> **What is expected**:
From the entries that follow, extract each line holding the string "none".

> **Records for the task**:
/---

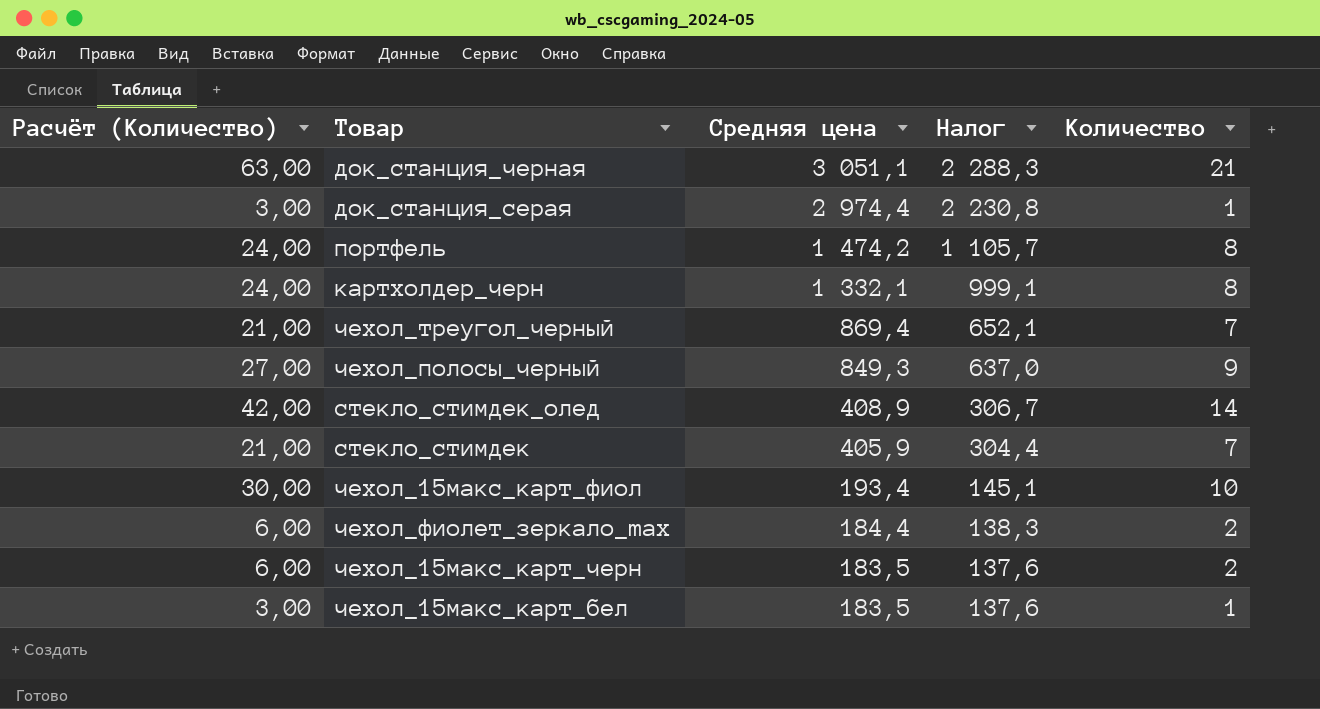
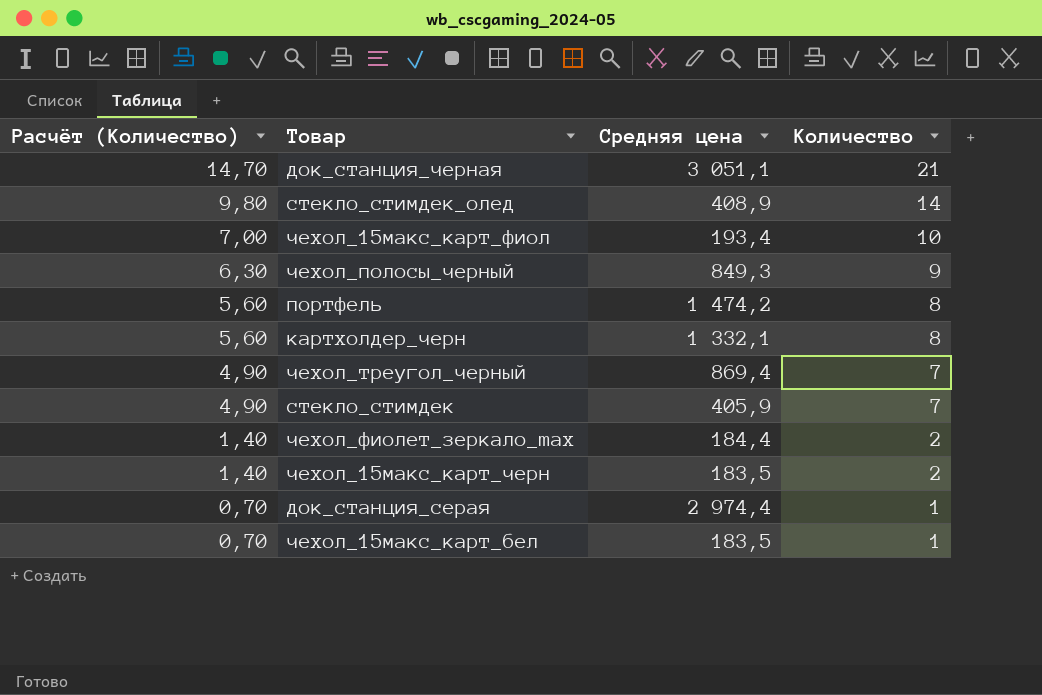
row order: Средняя цена descending -> Расчёт (Количество) descending
column Налог | formula: [Средняя цена] * 0,75 -> none
column Расчёт (Количество) | formula: [Количество] * 3 -> [Количество] * 0,7

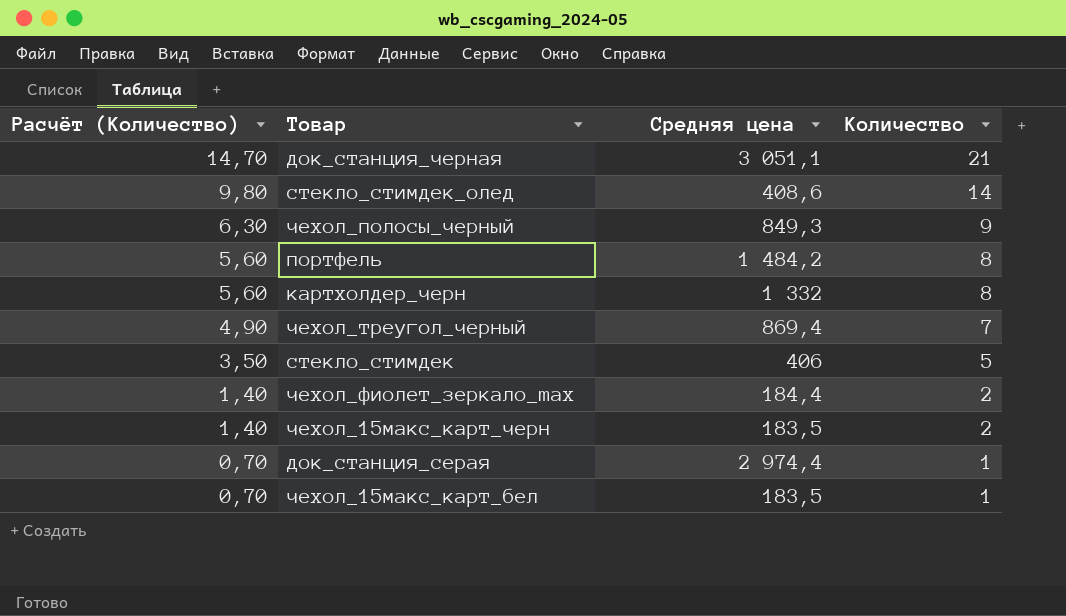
row чехол_15макс_карт_фиол: 7,00 | 193,4 | 10 -> none
стекло_стимдек_олед | Средняя цена: 408,9 -> 408,6
портфель | Средняя цена: 1 474,2 -> 1 484,2
картхолдер_черн | Средняя цена: 1 332,1 -> 1 332
стекло_стимдек | Расчёт (Количество): 4,90 -> 3,50
стекло_стимдек | Средняя цена: 405,9 -> 406
стекло_стимдек | Количество: 7 -> 5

\---

> **Answer to this task**:
column Налог | formula: [Средняя цена] * 0,75 -> none
row чехол_15макс_карт_фиол: 7,00 | 193,4 | 10 -> none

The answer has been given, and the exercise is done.